Background
One year ago, IBM Research open sourced Docling, a toolkit that transforms unstructured documents into usable, AI-ready data. In just 12 months, the project garnered ~40,000 GitHub stars (as of October 2025) and attracted a dedicated community of users and contributors worldwide. Docling's adoption made it one of IBM's most popular open-source projects and earned it acceptance into the Linux Foundation's LF AI & Data as an incubating project.
Docling originated as an ambitious research initiative within IBM to address a seemingly straightforward question: "How do you get clean, structured data from unstructured documents?" In late 2024, a team at IBM Research Zurich, led by Peter Staar (Principal Research Staff Member at IBM and now Chair of Docling's Technical Steering Committee), decided to open source their toolkit. The project quickly became a go-to solution for AI engineers working with PDFs, Word documents, spreadsheets, and other file types.
Docling converts diverse documents (e.g., PDF, DOCX, HTML, images, audio transcripts) into a unified, structured format ready for large language models and knowledge bases. It features advanced PDF layout understanding, optical character recognition (OCR) for scans, and an ultra-compact vision-language model (GraniteDocling) for document parsing.
Docling collaborated with Red Hat to launch a Docling OpenShift Operator for large-scale deployments, and its community continued to grow significantly. By its first anniversary, Docling had tens of thousands of users and ~40,000 GitHub stars (as of October 2025). "From a community perspective, we've always put a lot of emphasis on being fast at fixing bugs and adding new features, continuously keeping momentum and velocity very high," Dr. Staar noted.
The Challenge
Once Docling gained popularity, they were inundated with GitHub issues, installation problems, community questions, bug reports, and feature requests. Each month, the maintainers dealt with an average of 130 new issues and pull requests, with issues comprising nearly two-thirds of the volume (83 issues vs 47 PRs), far more than they had the bandwidth to triage manually. In peak months, such as November 2024, this number reached 215 items. Even spending just 15 minutes triaging each item would require over 50 hours of work with only four maintainers to share the load.
Duplicate Questions
Many incoming issues were duplicates of earlier discussions. For example, multiple users would ask how to configure OCR or why a specific HTML section was missing after conversion. The team found themselves typing out the same answers over and over, or linking to FAQs and docs. It was an immense amount of work and not necessarily where the team wanted to focus their expertise.
Maintainer Burnout Risks
Each day, the Docling maintainers would have a new batch of GitHub notifications to respond to. Letting issues pile up unanswered was not an option, though keeping up with the pace of growth was becoming difficult for the team.
Global User Base
Docling's adopters span multiple time zones and languages. Queries came in from enterprise teams and individuals worldwide.
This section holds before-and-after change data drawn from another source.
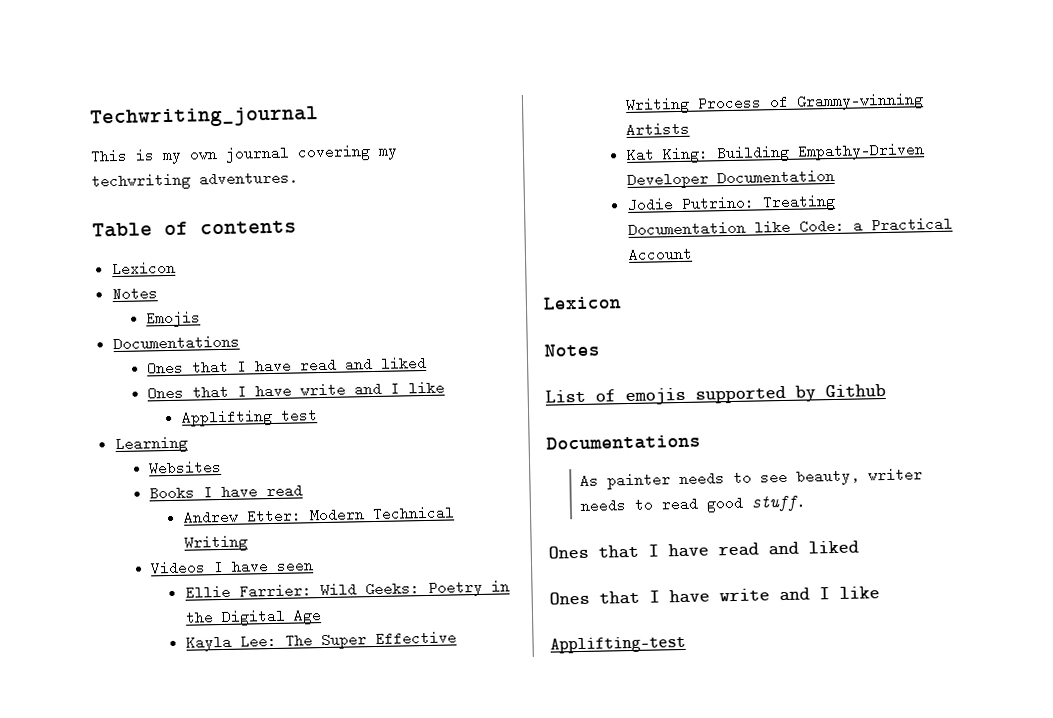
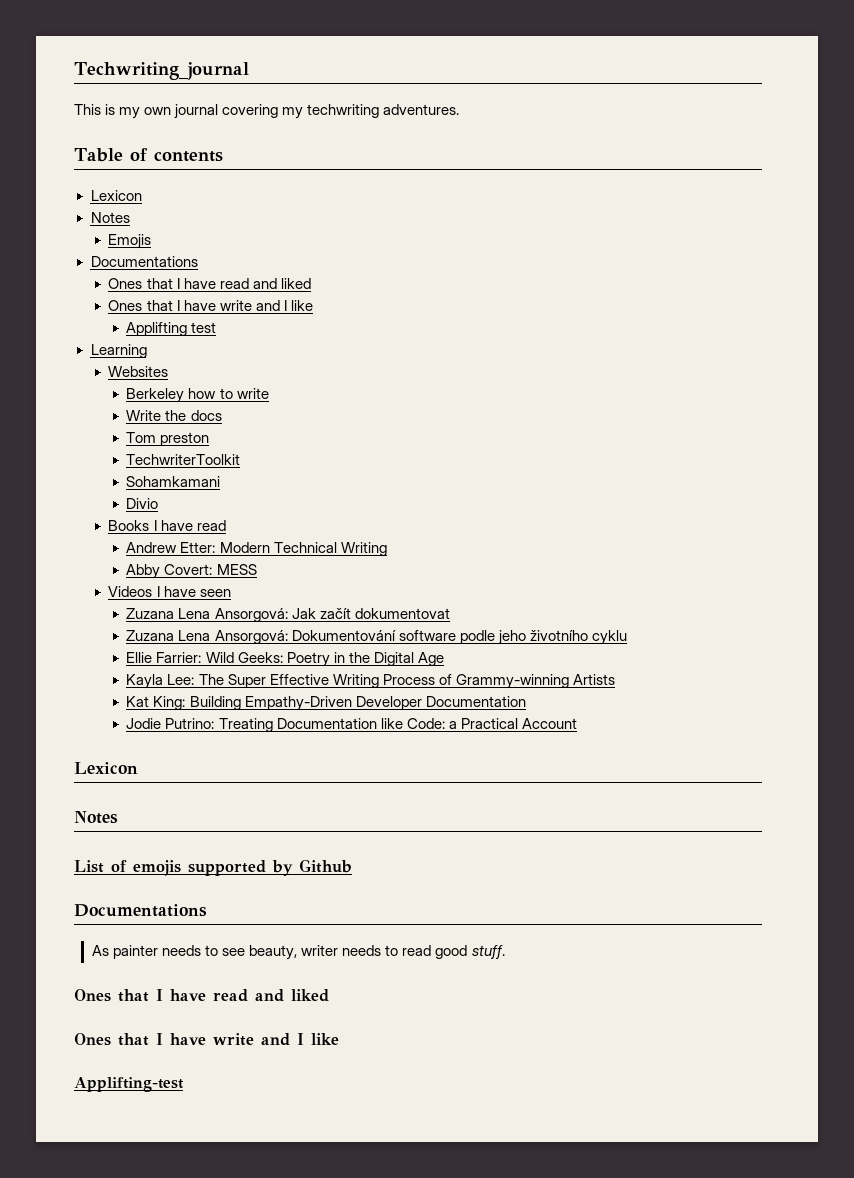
(223, 467) none -> [126,388,269,403] [126,410,222,421] [126,432,210,446] [126,454,241,465] [126,476,221,487] [126,498,159,509] // Berkeley how to write // Write the docs // Tom preston // TechwriterToolkit // Sohamkamani // Divio
(248, 543) none -> [126,564,257,579] // Abby Covert: MESS
(315, 565) none -> [126,608,450,622] [126,630,627,645] // Zuzana Lena Ansorgová: Jak začít dokumentovat // Zuzana Lena Ansorgová: Dokumentování software podle jeho životního cyklu

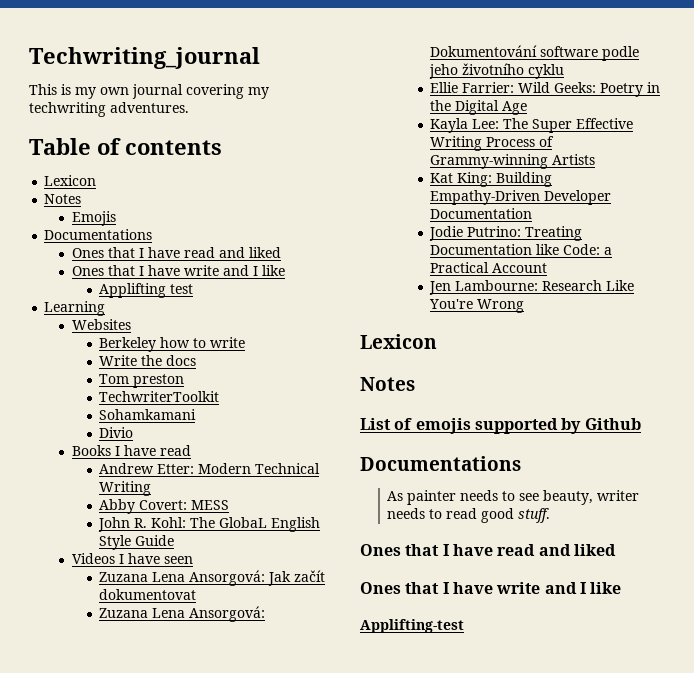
(257, 569) none -> [98,517,321,532] [99,535,175,550] // John R. Kohl: The GlobaL English Style Guide
(577, 723) none -> [429,280,635,295] [429,299,525,313] // Jen Lambourne: Research Like You're Wrong

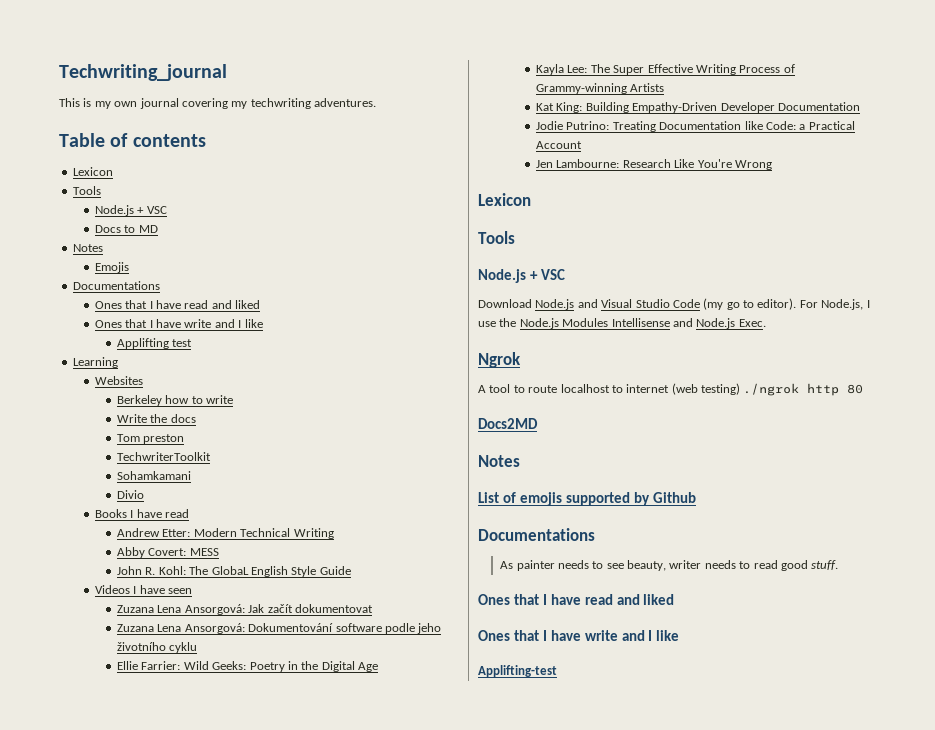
(97, 180) none -> [72,186,101,195] [94,205,167,216] [94,225,158,233] // Tools // Node.js + VSC // Docs to MD
(437, 341) none -> [478,231,515,244] [478,269,565,283] [478,298,870,310] [478,318,766,329] [478,352,521,368] [478,383,864,396] [478,418,538,429] // Tools // Node.js + VSC // Download Node.js and Visual Studio Code (my go to editor). For Node.js, I use the Node.js Modules Intellisense and Node.js Exec. // Ngrok // A tool to route localhost to internet (web testing) ./ngrok http 80 // Docs2MD

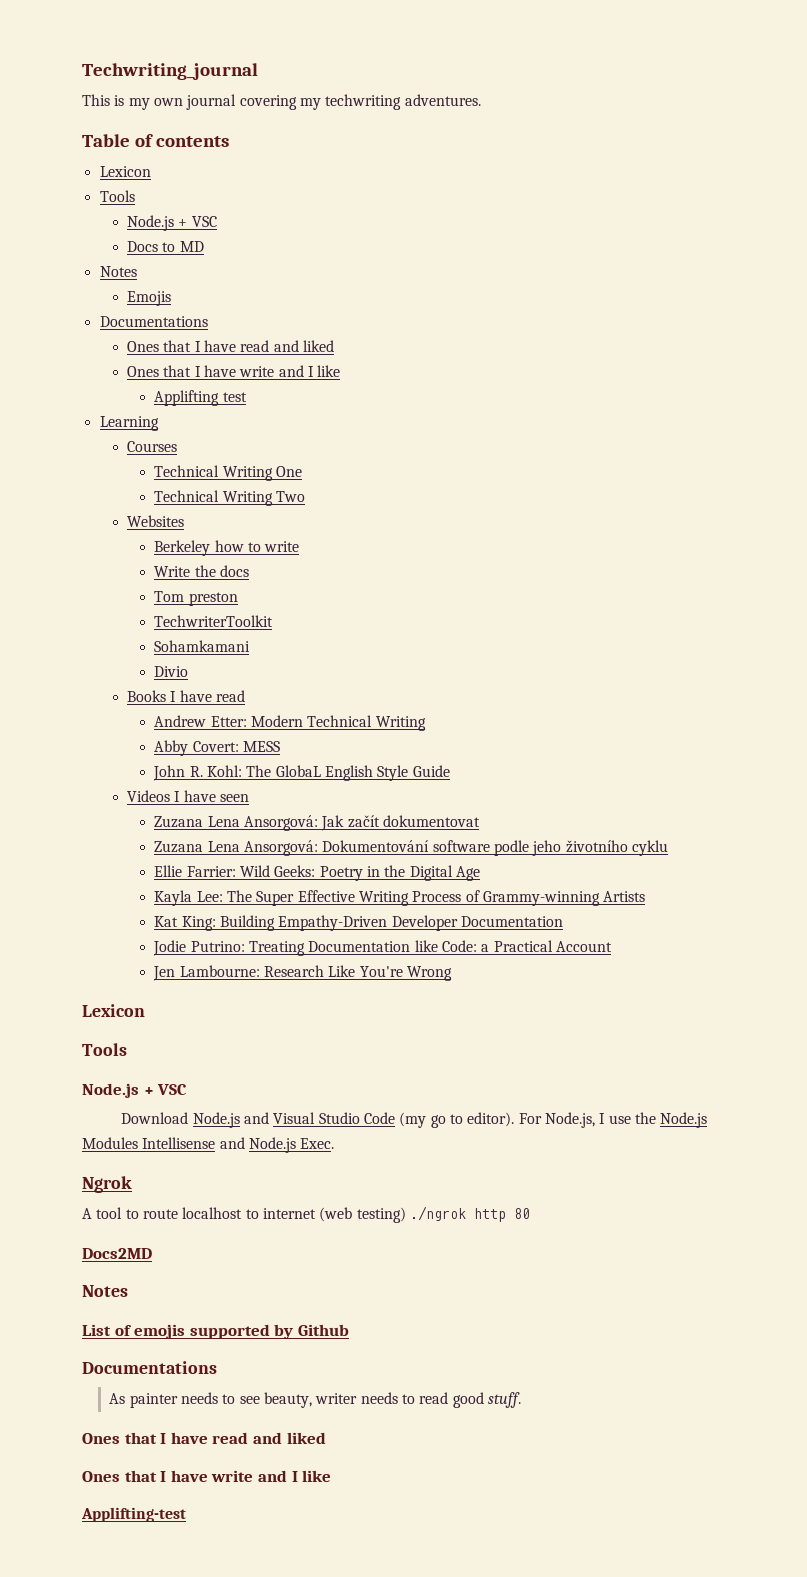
(118, 362) none -> [127,441,178,452] [154,465,303,481] [154,490,306,506] // Courses // Technical Writing One // Technical Writing Two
With a traditional approach, users might wait a day or more for a response if maintainers were offline or busy. Response lag threatened the team's real-time, welcoming support.
Michele Dolfi recalls coming out of meetings to find "tens of notification emails" waiting for the team, a daily reminder of the unsustainable pace.
Enter Dosu
Facing these challenges, the Docling team began to seek solutions. One tool kept coming up in their conversations - Dosu! Initially, there was some skepticism about using a tool like Dosu. Would it give accurate answers? Could it really understand a complex project like Docling?
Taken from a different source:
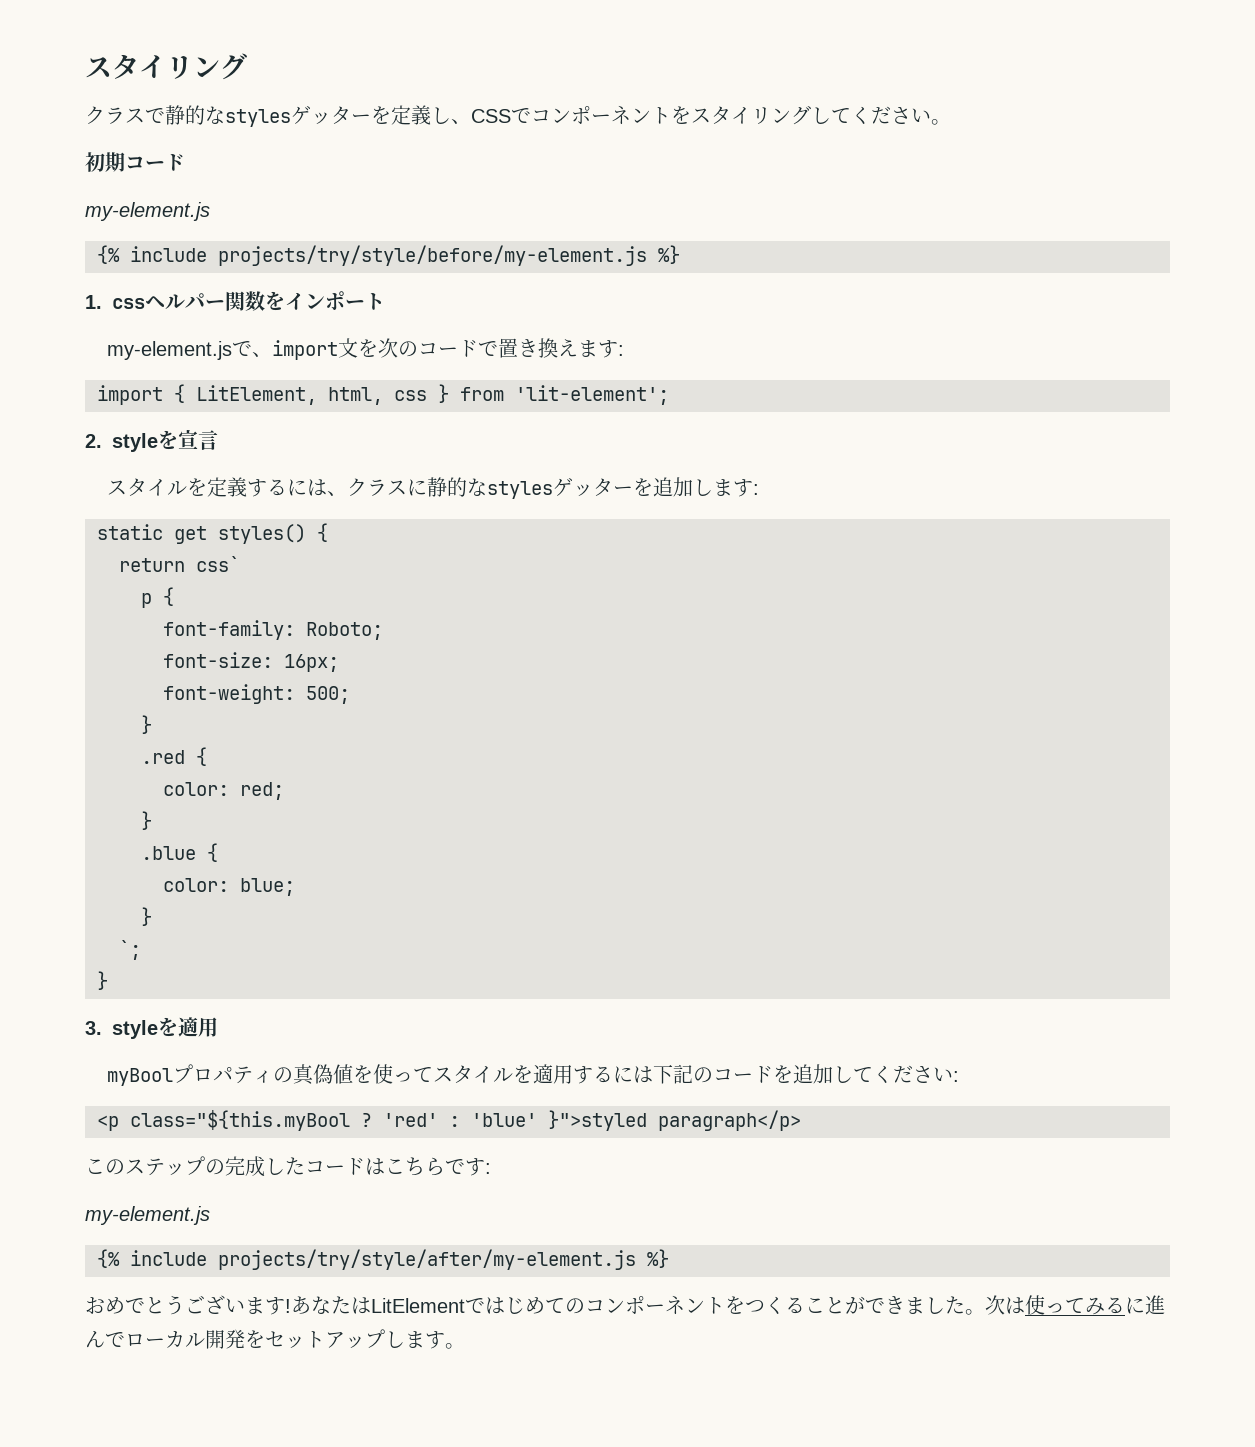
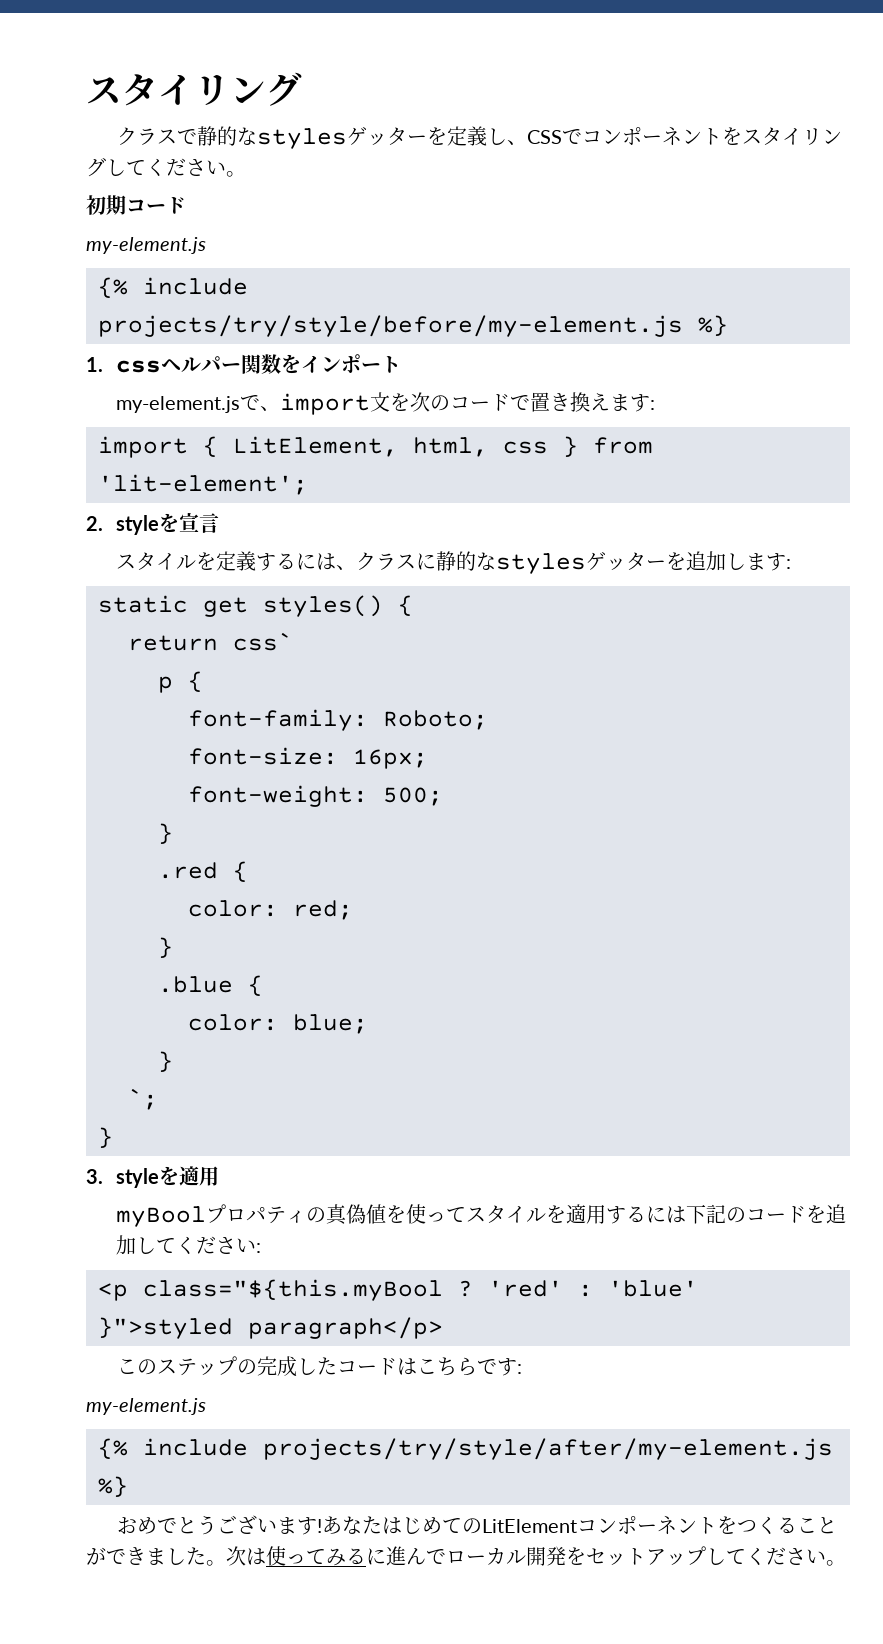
[371,1297,505,1314] LitElementでは -> (403, 1525) none
(585, 1306) none -> [482,1519,578,1533] LitElement
[405,1331,445,1349] ます -> [726,1547,826,1565] てください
After seeing Dosu handle real questions about projects like Langflow, the Docling team decided to test Dosu. They installed Dosu's GitHub app and configured it to start assisting on the Docling repositories.
We quickly realized we made a good decision on activating Dosu. The aha moment was the first time we saw a user closing an issue on their own after the Dosu reply!
— Michele Dolfi, Docling Maintainer
Once onboard, the Docling team enabled a range of Dosu's capabilities to maximize their team's impact.
Automated Issue Management
Dosu monitors every new issue and pull request, automatically labeling them based on content (bug, enhancement, or question) and correctly tagging high-priority items. One of Dosu's key strengths is answering questions by cross-referencing Docling's extensive issue history and linking to relevant past discussions. This lets Dosu detect duplicate issues, mark them, and point to existing resolutions, preventing the backlog from filling with redundant reports.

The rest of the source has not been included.